→ Try it
Write out an exact copy of the line containing "text-align: left ->" and all lines that follow it in the data below, leaving out pictures.

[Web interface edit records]
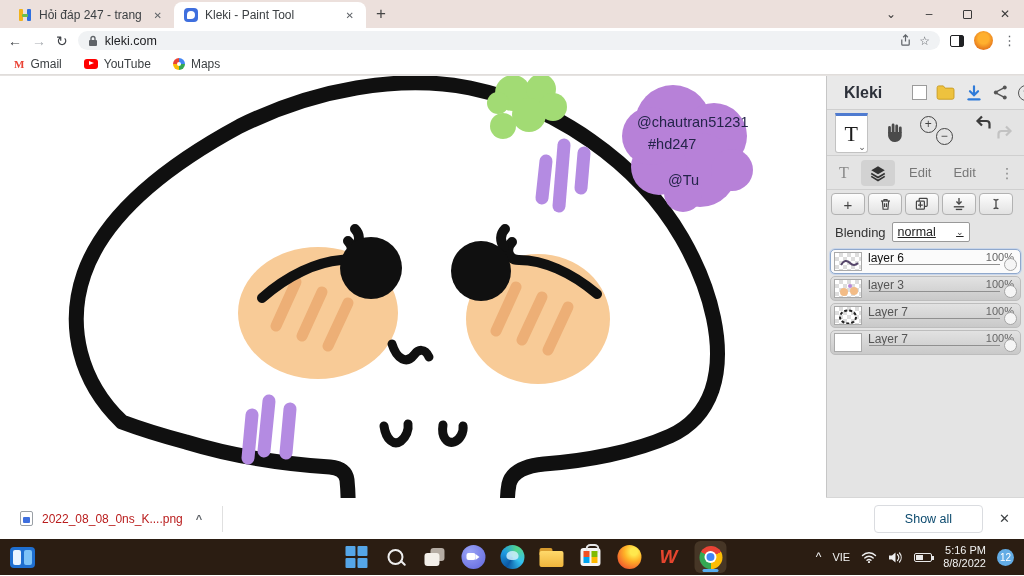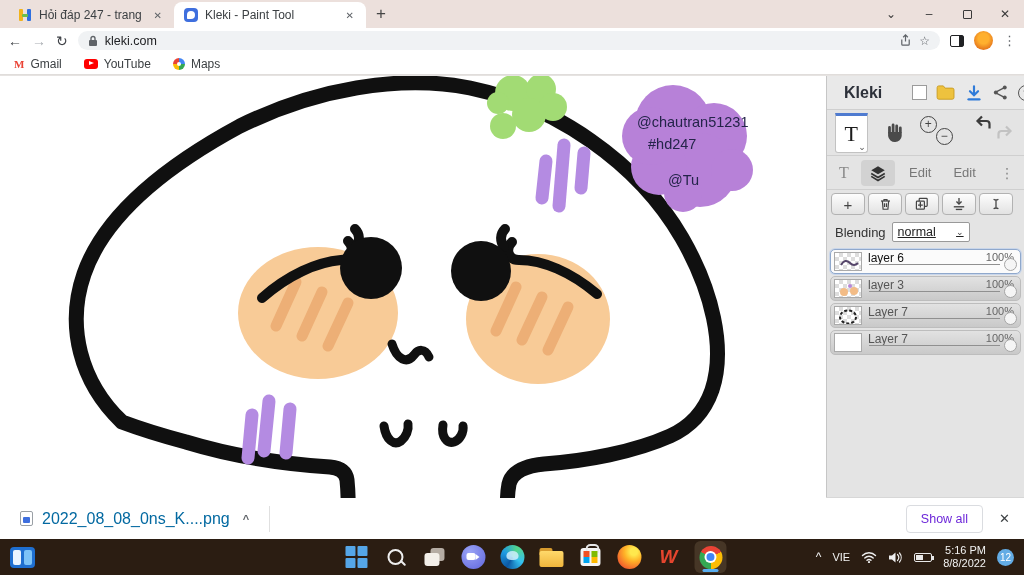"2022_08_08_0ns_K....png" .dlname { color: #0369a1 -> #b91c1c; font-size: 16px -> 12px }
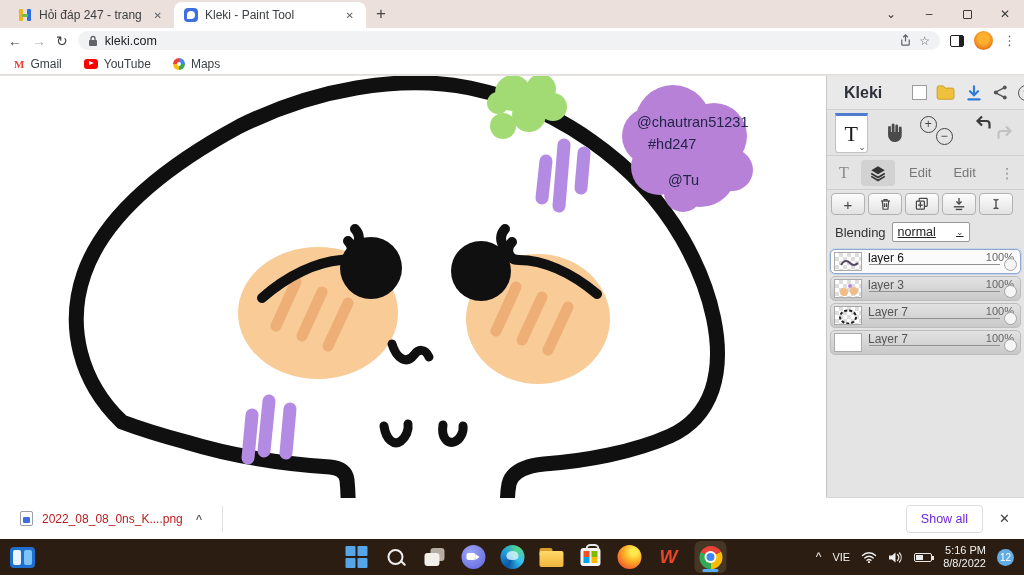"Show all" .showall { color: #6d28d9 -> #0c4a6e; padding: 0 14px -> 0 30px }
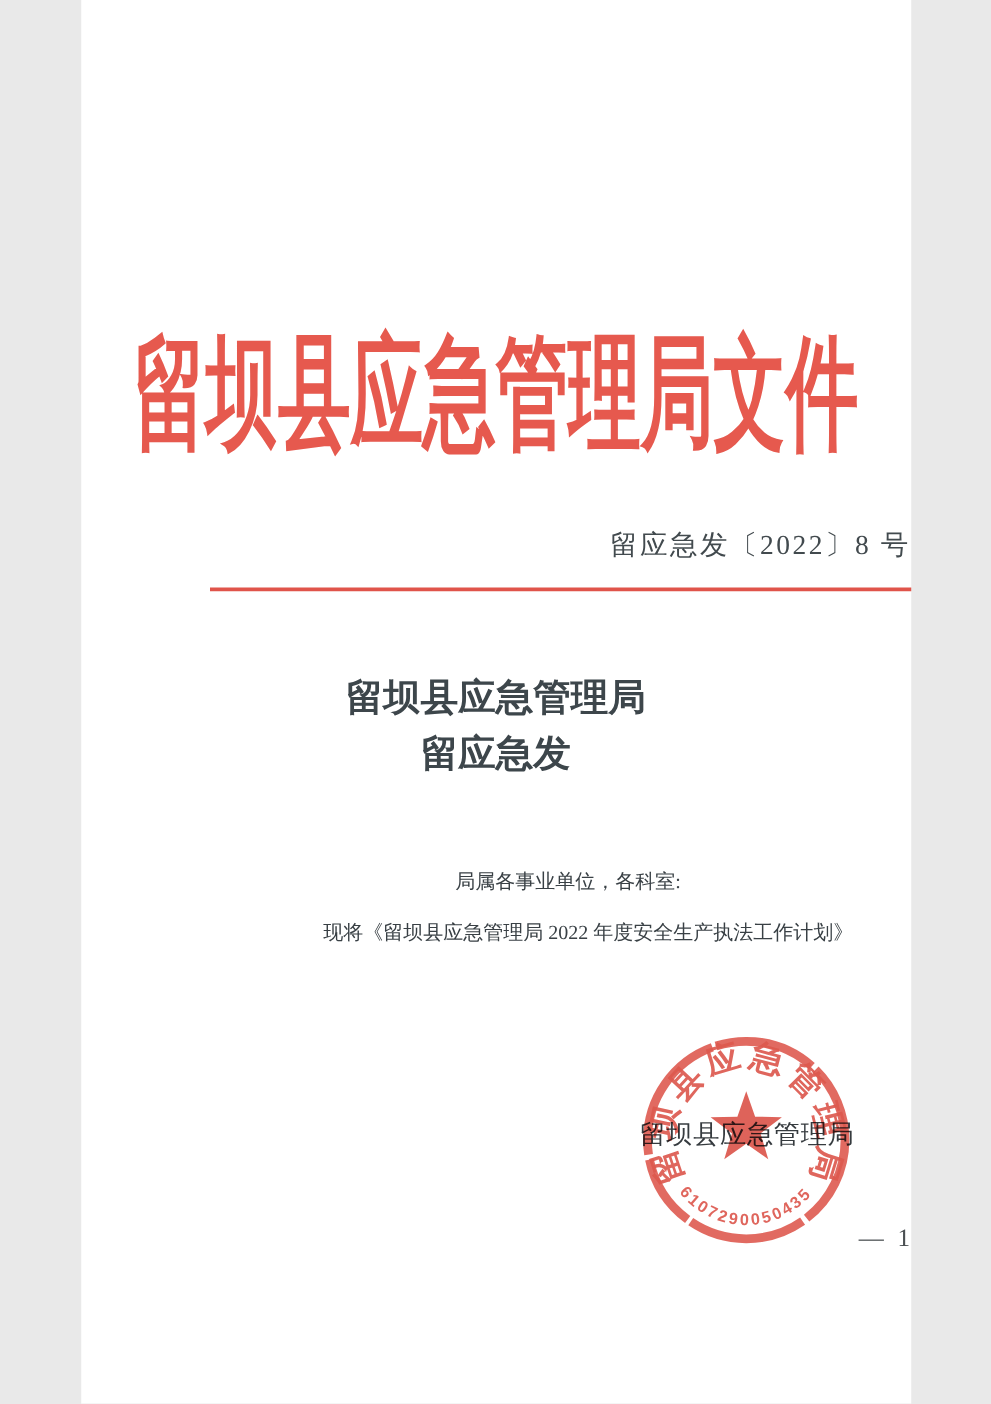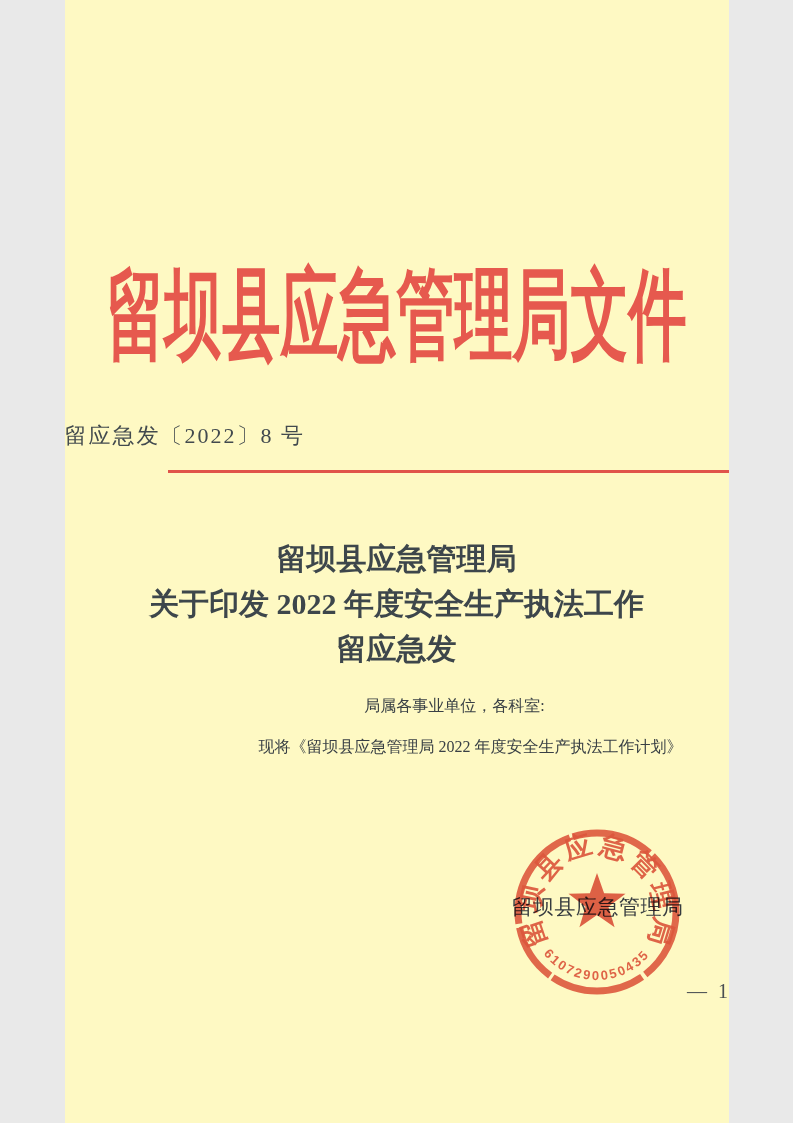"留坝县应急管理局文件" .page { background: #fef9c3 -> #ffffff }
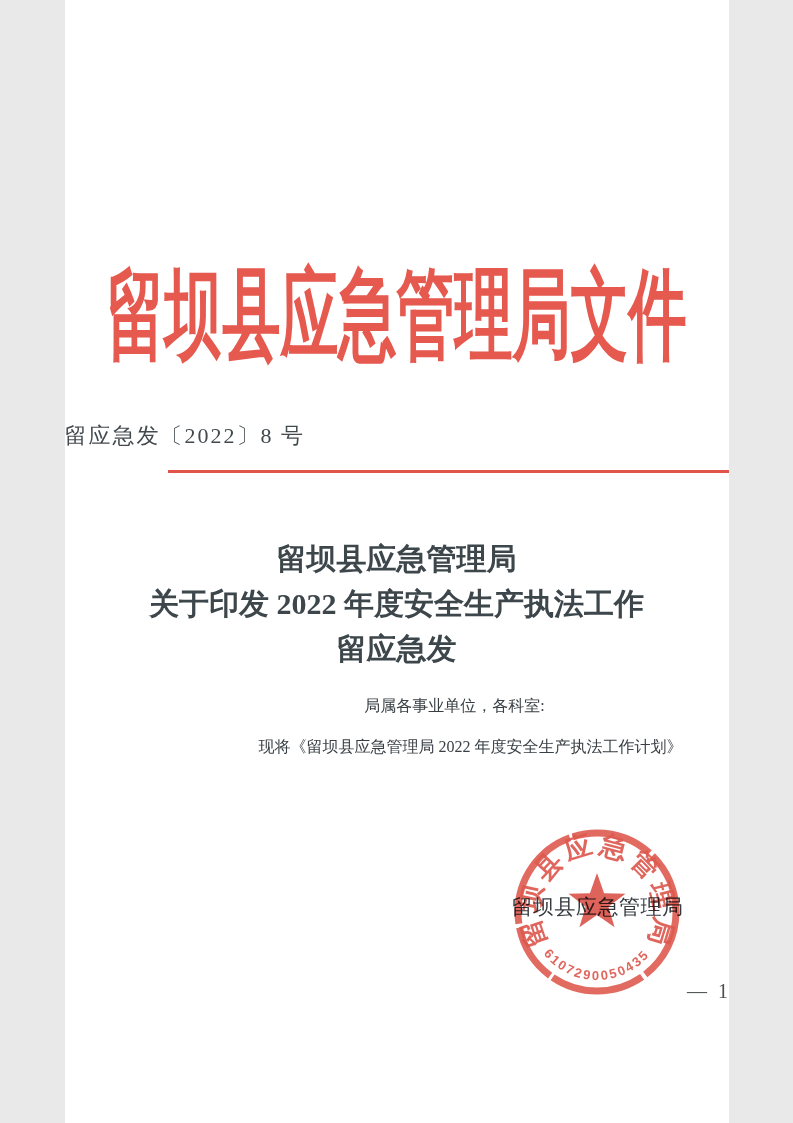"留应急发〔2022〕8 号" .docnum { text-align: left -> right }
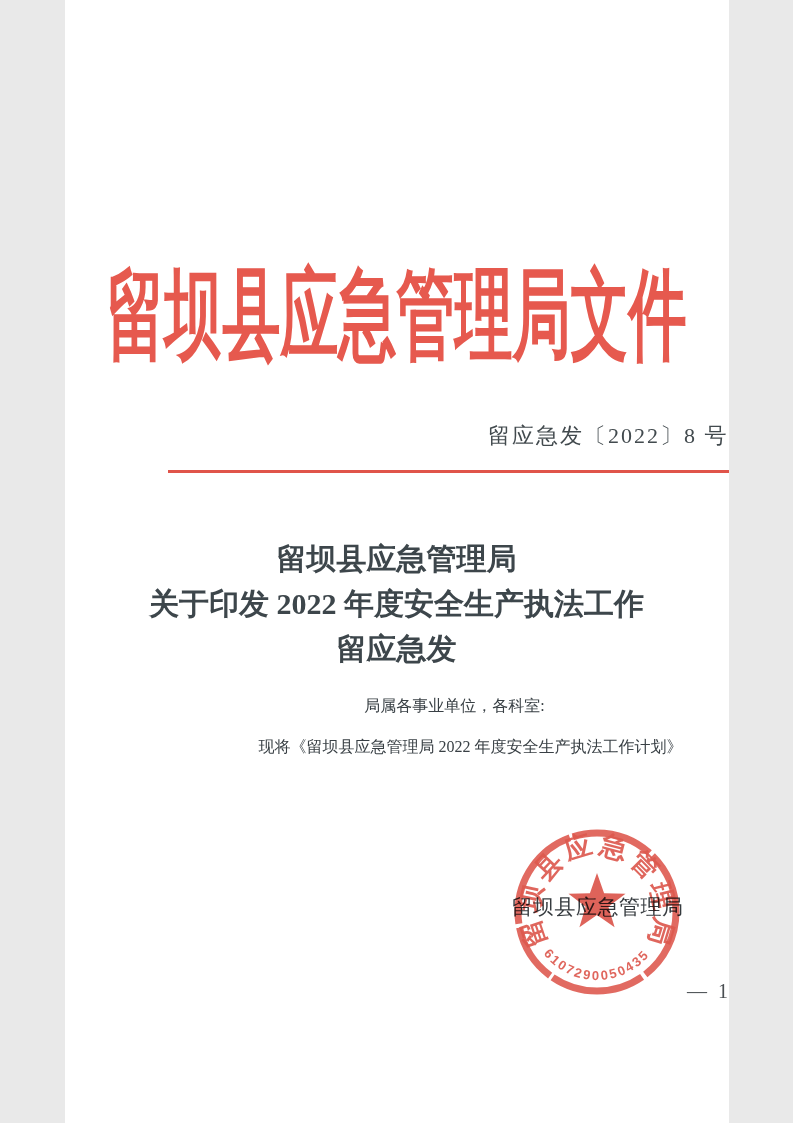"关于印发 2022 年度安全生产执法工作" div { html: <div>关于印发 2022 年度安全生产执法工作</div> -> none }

→ Result of the task
"留应急发〔2022〕8 号" .docnum { text-align: left -> right }
"关于印发 2022 年度安全生产执法工作" div { html: <div>关于印发 2022 年度安全生产执法工作</div> -> none }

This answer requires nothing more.